▸ REQUIRED WORK
Keep each line of the material that includes "total", and leave out the rest.

▸ GIVEN DATA
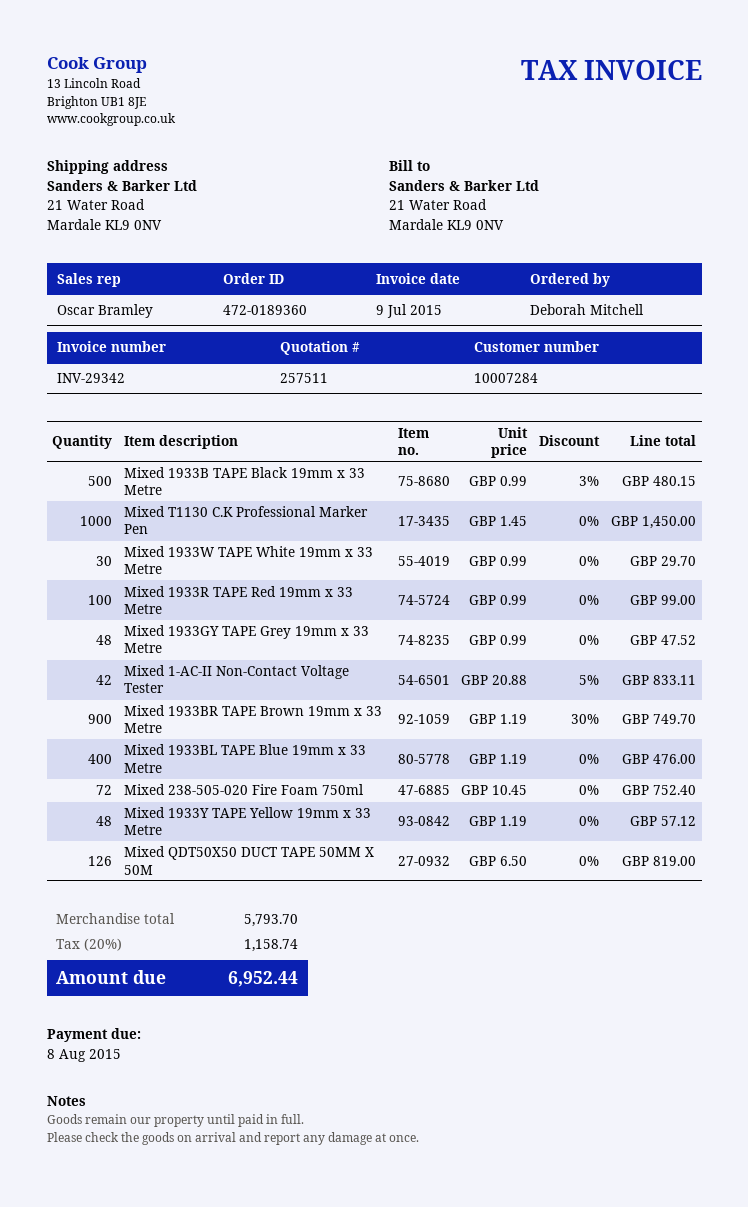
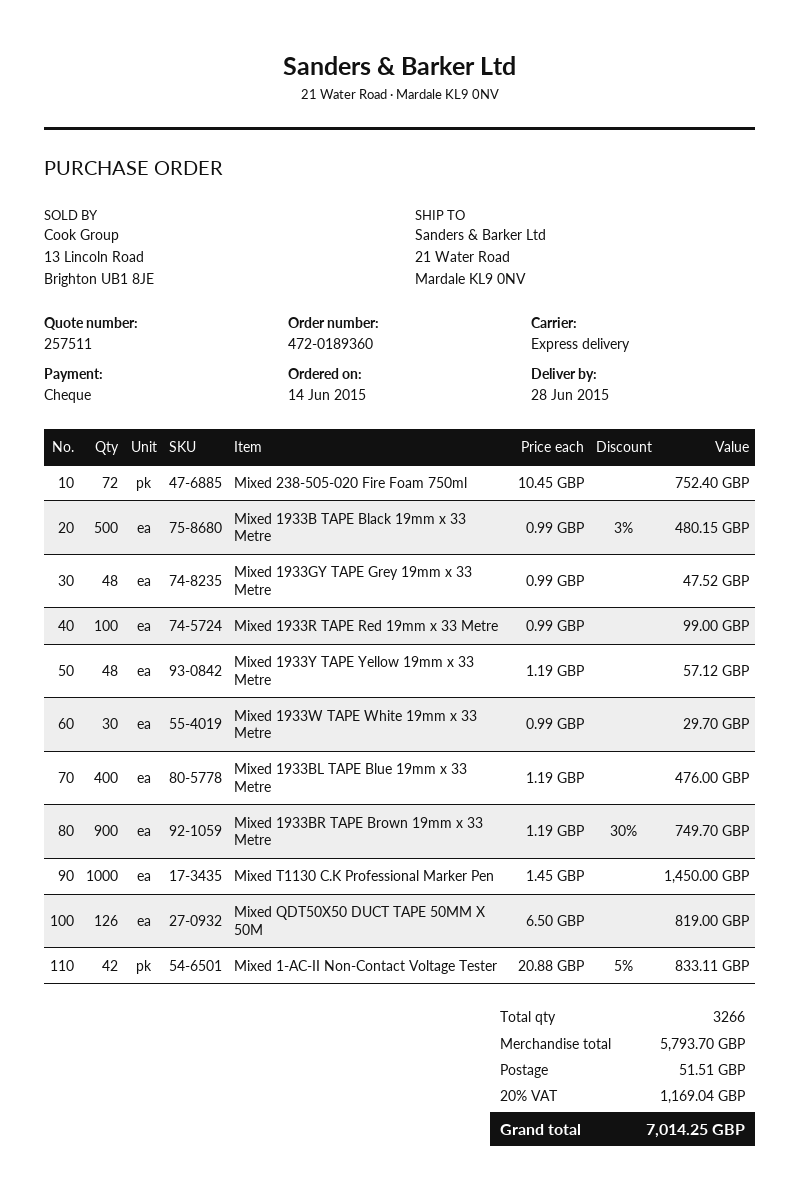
shipping: none -> 51.51
tax: 20% = 1158.74 -> 20% = 1169.04
total: 6952.44 -> 7014.25

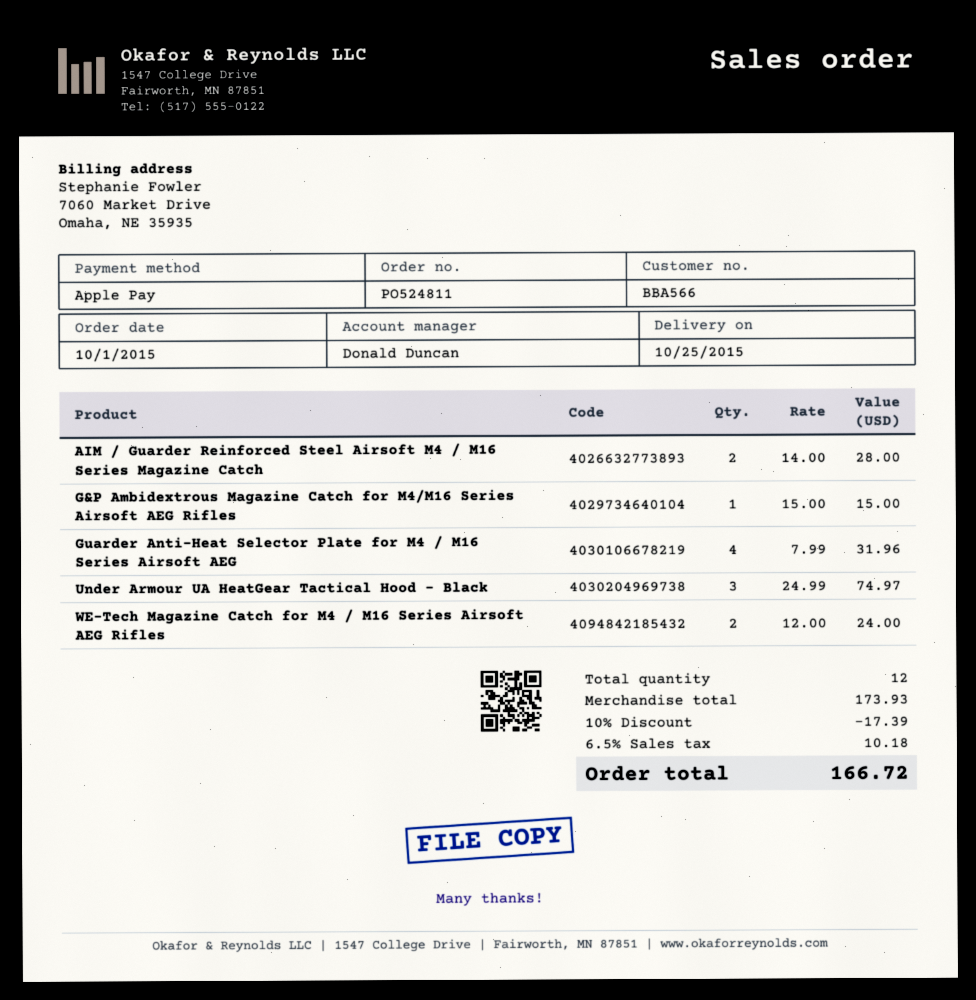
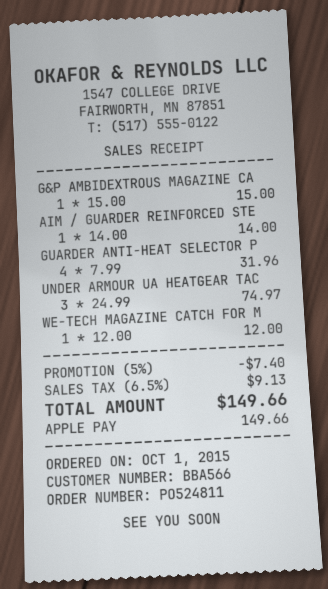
AIM / Guarder Reinforced Steel Airsoft M4 / M16 Series Magazine Catch: 2 x 14.00 = 28.00 -> 1 x 14.00 = 14.00
WE-Tech Magazine Catch for M4 / M16 Series Airsoft AEG Rifles: 2 x 12.00 = 24.00 -> 1 x 12.00 = 12.00
discount: 10% = 17.39 -> 5% = 7.40
tax: 6.5% = 10.18 -> 6.5% = 9.13
total: 166.72 -> 149.66

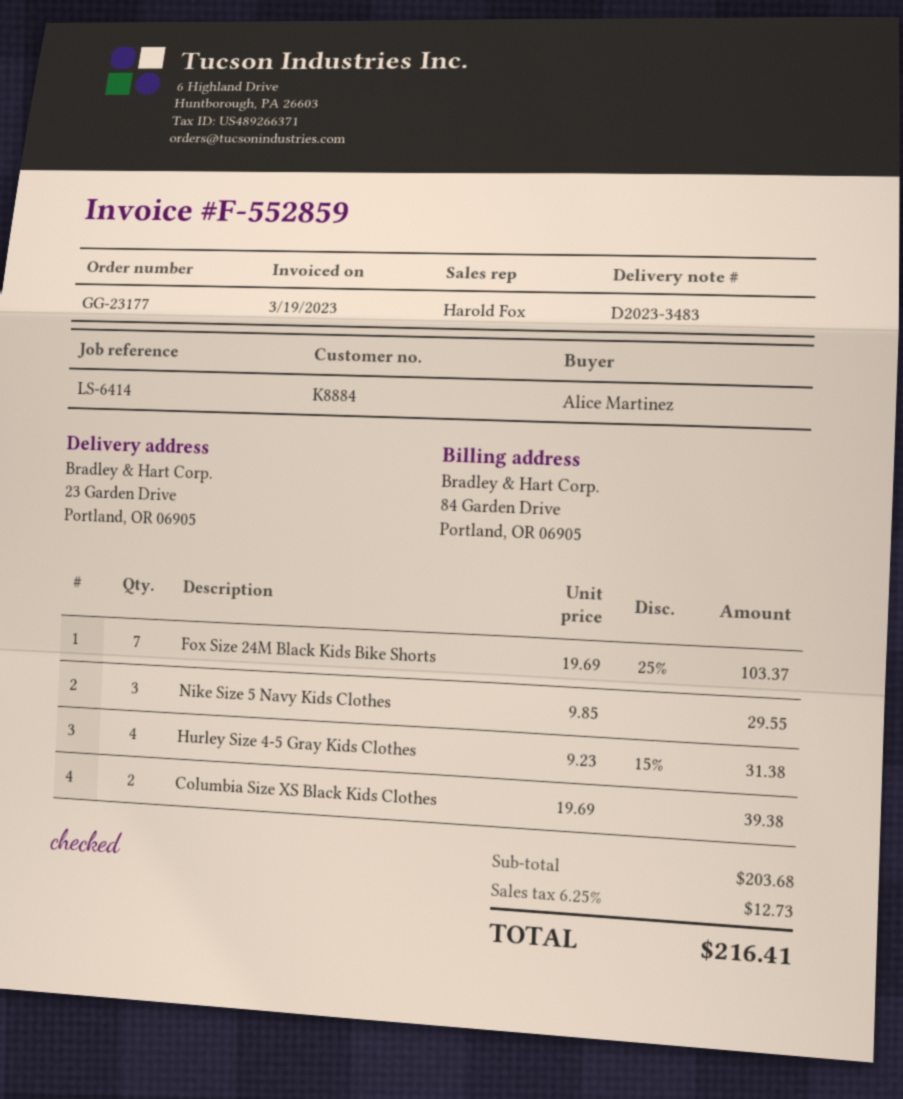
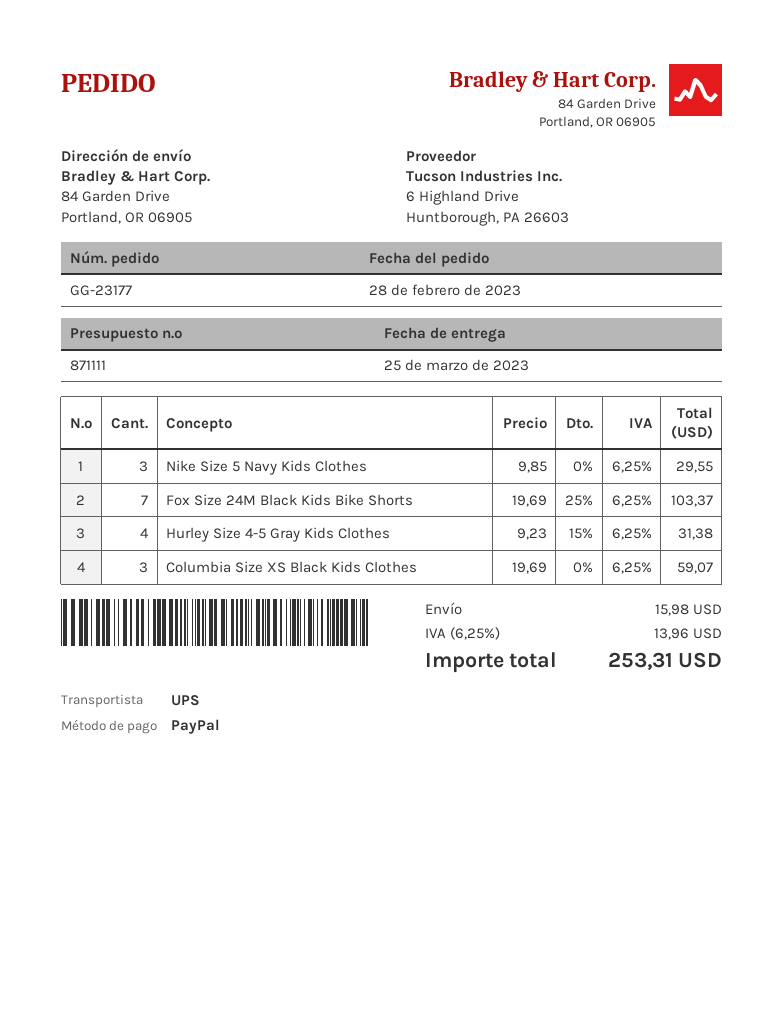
ship to: 23 Garden Drive, Portland, OR 06905 -> 84 Garden Drive, Portland, OR 06905
Columbia Size XS Black Kids Clothes: 2 x 19.69 = 39.38 -> 3 x 19.69 = 59.07
shipping: none -> 15.98
tax: 6.25% = 12.73 -> 6.25% = 13.96
total: 216.41 -> 253.31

▸ THE COMPLETED TASK
total: 6952.44 -> 7014.25
total: 166.72 -> 149.66
total: 216.41 -> 253.31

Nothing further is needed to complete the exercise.